Elijah Wald, who has written a number of ground-breaking books on the blues, folk music and other genres, covers in his Dylan Goes Electric!: Newport, Seeger, Dylan, and the Night That Split the Sixties what Ian Bell reasonably devotes only several chapters to in his first volume. Wald explores the cultural, political and historical context of the seminal event cited in the book’s title and provides new insights into the artistic evolution of one of the major performing artists and songwriters of our time. He probes Dylan’s deep feeling for the blues, his vexed relationship to the reigning folk music establishment and the many ways in which he reshaped pop music. It is an absorbing account of how, on July 25, 1965, Dylan, supported by an electric band, mounted the stage of the Newport Folk Festival and blasted forth with his new hit recording “Like a Rolling Stone.” The audience was full of the era’s folk music purists and political activists who, for a couple of years, had considered the acoustic Dylan their prophet, and they reacted with horror, booing him. It was indeed a musical shot heard round the world, announcing Dylan’s declaration of his artistic independence. It all but signaled the end of the folk revival and established rock music as the preferred genre of his generation. As Wald says in his Acknowledgements, the book “explores the world [he himself] grew up in” and he has achieved, impressively, what will long be considered the definitive account of this period of Dylan’s career. He “tried whenever possible to go back to primary sources . . . and was fortunate to have fuller access to some key sources than the myriad previous researchers who have covered much of this ground.” The volume has notes, a bibliography, index and some splendid photographs of Dylan and his musical associates.

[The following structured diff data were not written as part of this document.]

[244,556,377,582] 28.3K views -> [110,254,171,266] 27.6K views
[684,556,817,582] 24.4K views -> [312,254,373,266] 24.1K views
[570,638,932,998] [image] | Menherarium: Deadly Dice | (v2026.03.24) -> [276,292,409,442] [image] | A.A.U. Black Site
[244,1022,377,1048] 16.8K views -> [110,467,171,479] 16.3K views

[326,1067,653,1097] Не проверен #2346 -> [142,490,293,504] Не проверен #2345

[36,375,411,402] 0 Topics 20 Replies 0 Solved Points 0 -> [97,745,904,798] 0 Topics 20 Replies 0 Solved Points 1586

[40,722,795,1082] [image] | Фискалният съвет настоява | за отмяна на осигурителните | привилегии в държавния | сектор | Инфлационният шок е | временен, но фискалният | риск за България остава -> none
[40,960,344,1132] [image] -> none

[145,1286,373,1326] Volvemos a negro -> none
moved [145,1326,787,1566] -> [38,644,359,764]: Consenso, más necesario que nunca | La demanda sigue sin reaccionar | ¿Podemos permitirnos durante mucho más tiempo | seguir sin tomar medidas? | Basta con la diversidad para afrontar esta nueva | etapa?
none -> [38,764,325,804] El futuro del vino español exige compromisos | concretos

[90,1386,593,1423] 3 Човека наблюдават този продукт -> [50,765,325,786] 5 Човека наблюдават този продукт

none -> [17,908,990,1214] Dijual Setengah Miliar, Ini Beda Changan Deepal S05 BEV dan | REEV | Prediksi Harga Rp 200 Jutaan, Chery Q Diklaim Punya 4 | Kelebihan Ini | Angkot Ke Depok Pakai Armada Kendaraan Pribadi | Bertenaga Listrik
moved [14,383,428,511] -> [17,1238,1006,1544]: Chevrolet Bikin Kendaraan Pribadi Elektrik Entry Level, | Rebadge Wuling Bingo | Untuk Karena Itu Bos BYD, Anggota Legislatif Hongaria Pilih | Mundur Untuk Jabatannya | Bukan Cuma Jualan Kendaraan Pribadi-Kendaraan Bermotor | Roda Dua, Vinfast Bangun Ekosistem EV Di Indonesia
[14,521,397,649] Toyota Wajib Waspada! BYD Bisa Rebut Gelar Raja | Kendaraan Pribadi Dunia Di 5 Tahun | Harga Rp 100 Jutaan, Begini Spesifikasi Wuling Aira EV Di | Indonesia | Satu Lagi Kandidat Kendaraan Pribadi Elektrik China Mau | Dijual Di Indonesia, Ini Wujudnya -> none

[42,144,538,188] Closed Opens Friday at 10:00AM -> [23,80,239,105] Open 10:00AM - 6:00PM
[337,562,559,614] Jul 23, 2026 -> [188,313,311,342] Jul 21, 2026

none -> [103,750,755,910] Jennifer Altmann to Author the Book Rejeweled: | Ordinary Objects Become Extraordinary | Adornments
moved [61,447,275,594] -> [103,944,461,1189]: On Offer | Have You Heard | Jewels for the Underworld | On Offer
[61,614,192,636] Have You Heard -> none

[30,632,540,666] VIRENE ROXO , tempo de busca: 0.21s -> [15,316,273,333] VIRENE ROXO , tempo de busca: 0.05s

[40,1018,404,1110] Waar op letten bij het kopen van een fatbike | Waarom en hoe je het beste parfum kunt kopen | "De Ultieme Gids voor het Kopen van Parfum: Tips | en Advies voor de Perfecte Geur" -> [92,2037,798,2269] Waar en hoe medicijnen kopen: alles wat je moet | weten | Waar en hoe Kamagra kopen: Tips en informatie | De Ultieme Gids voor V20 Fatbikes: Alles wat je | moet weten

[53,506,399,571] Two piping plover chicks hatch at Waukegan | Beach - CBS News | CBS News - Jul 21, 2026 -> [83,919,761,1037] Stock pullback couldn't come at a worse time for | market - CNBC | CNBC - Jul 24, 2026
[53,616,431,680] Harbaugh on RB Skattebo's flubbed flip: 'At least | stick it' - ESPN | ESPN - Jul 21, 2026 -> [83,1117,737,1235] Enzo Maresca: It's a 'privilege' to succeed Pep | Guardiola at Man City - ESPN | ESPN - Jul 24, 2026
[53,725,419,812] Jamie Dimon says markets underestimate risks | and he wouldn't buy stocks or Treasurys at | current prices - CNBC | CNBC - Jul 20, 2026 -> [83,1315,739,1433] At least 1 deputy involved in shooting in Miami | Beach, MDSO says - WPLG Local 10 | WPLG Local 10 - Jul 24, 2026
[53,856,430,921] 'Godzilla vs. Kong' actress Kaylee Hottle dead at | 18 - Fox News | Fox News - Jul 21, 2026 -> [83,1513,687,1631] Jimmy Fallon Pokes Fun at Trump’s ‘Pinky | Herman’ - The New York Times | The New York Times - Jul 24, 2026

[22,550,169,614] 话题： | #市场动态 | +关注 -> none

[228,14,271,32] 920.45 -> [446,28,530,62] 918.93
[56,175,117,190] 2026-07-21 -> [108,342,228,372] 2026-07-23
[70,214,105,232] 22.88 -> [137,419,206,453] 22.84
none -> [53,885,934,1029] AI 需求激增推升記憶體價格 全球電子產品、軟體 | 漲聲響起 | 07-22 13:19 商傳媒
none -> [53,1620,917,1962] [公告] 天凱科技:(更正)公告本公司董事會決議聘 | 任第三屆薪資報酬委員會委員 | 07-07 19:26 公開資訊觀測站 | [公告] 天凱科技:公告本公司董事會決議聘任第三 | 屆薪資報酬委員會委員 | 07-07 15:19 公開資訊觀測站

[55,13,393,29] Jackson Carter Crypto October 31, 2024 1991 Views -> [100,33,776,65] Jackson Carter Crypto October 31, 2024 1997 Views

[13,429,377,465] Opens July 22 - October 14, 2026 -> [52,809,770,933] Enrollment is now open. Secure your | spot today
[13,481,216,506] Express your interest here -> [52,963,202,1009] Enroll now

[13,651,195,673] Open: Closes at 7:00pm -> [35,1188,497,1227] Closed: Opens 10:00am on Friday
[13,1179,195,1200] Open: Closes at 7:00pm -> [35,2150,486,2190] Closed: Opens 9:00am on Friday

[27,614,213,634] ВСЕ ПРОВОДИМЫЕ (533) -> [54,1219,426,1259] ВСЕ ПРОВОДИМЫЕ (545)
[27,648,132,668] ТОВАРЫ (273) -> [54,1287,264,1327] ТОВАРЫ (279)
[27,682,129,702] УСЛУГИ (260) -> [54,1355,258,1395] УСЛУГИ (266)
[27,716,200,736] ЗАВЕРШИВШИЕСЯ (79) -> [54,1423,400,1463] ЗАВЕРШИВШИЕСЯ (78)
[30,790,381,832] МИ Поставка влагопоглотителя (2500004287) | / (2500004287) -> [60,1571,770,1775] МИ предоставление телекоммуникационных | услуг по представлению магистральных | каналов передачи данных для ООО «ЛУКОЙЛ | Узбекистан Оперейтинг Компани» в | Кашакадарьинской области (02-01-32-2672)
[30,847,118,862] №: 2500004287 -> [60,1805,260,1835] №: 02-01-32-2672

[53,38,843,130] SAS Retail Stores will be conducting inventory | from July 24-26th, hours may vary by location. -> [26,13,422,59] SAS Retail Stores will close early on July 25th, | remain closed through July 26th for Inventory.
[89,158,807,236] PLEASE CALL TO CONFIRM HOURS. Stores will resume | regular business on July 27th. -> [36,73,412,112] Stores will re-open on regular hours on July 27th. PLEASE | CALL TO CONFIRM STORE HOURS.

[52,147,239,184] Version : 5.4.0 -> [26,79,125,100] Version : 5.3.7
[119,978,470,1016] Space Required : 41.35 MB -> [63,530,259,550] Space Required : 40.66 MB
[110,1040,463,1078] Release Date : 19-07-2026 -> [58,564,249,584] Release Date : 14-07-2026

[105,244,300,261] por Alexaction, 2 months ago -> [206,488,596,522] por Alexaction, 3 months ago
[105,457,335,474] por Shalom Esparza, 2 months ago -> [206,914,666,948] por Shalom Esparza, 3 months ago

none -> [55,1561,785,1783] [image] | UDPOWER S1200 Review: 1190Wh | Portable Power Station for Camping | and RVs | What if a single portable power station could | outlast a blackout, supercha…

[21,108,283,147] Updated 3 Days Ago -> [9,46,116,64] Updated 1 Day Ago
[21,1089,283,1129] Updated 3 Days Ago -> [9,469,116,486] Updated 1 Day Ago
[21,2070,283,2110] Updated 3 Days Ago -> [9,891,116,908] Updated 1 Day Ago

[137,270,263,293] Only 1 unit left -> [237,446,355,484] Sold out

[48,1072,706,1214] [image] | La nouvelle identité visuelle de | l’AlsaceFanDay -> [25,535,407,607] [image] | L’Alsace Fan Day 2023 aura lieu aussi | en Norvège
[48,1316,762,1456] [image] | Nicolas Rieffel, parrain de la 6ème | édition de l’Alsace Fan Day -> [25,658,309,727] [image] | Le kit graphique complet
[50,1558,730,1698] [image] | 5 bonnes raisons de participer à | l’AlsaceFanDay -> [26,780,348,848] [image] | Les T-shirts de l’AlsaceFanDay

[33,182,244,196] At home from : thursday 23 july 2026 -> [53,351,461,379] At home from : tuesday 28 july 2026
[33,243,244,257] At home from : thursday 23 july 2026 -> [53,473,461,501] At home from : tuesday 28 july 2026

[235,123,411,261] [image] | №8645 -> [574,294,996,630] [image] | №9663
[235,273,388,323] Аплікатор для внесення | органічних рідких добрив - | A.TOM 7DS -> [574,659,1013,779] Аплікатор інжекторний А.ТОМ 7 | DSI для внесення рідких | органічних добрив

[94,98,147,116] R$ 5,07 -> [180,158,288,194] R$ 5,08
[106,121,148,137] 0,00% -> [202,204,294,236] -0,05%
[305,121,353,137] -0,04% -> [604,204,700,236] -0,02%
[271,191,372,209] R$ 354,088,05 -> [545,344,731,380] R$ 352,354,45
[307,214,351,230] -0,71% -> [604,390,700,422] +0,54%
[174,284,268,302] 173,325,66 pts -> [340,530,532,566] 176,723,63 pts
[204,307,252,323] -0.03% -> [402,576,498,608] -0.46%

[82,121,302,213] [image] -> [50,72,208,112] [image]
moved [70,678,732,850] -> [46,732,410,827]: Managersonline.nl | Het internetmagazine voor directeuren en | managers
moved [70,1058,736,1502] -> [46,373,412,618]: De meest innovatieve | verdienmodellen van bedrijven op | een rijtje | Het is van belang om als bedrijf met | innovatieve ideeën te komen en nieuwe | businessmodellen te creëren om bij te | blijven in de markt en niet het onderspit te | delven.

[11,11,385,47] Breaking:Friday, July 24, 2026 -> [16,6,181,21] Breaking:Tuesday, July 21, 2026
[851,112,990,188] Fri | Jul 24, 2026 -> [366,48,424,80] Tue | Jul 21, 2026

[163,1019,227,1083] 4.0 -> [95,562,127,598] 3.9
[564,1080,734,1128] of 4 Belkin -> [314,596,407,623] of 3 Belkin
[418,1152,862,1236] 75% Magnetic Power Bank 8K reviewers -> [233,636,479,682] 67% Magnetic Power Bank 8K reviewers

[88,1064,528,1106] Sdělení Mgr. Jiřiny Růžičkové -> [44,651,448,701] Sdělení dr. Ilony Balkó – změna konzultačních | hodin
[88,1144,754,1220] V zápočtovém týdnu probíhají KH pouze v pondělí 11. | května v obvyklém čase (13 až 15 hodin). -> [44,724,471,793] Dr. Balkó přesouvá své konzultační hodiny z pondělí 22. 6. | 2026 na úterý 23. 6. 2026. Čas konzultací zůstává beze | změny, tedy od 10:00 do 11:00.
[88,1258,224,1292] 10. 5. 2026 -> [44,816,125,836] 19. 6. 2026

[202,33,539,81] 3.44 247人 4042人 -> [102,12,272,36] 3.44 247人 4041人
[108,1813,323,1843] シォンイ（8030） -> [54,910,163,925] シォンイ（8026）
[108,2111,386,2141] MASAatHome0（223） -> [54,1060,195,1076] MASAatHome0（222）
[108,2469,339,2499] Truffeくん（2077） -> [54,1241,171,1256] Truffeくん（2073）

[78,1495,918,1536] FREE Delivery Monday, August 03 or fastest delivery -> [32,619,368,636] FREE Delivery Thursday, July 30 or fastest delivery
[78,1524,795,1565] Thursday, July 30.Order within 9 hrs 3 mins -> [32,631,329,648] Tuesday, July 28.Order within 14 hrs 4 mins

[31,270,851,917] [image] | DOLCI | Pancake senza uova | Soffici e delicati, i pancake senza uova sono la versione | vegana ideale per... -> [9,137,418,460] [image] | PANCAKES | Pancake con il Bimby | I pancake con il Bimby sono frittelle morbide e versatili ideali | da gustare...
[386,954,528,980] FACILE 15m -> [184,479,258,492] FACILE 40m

“The government’s not going to create jobs,” Bob Dylan said in the February/March 2015 issue of AARP:The Magazine in his first interview in nearly three years. “It doesn’t have to. People have to create jobs, and these big billionaires are the ones who can do it.” He sees inner cities festering with crime and people “turning to alcohol and drugs. They could all have work created for them by all these hotshot billionaires. For sure, that would create a lot of happiness. Now, I’m not saying they have to — I’m not talking about communism — but what do they do with their money?” It doesn’t seem that Bob Dylan has put aside his feelings for the common folk, does it?
Bob Dylan: NYC 1961-1964 by Ted Russell (Photographs and Preface), Chris Murray (Introduction), Donovan (Foreword) Rizzoli Publications, 144 pages, $35 hardcover
Time Out of Mind: The Lives of Bob Dylan by Ian Bell, Pegasus Books, 576 pages, $35 hardcover
Once Upon a Time: The Lives of Bob Dylan by Ian Bell, Pegasus Books, 590 pages, $17.95 paperback
Dylan Goes Electric!: Newport, Seeger, Dylan, and the Night That Split the Sixties by Elijah Wald, Dey Street Books/Harper Collins, 354 pages, $26.99 hardcover
W. Royal Stokes was the 2014 recipient of the Jazz Journalists Association’s Lifetime Achievement in Jazz Journalism Award. He is the author of Growing Up With Jazz: Twenty-Four Musicians Talk About Their Lives and Careers and other books on jazz. Volume 1 of his trilogy of novels Backwards Over, Rufus Has Been on the Lam, was published in June.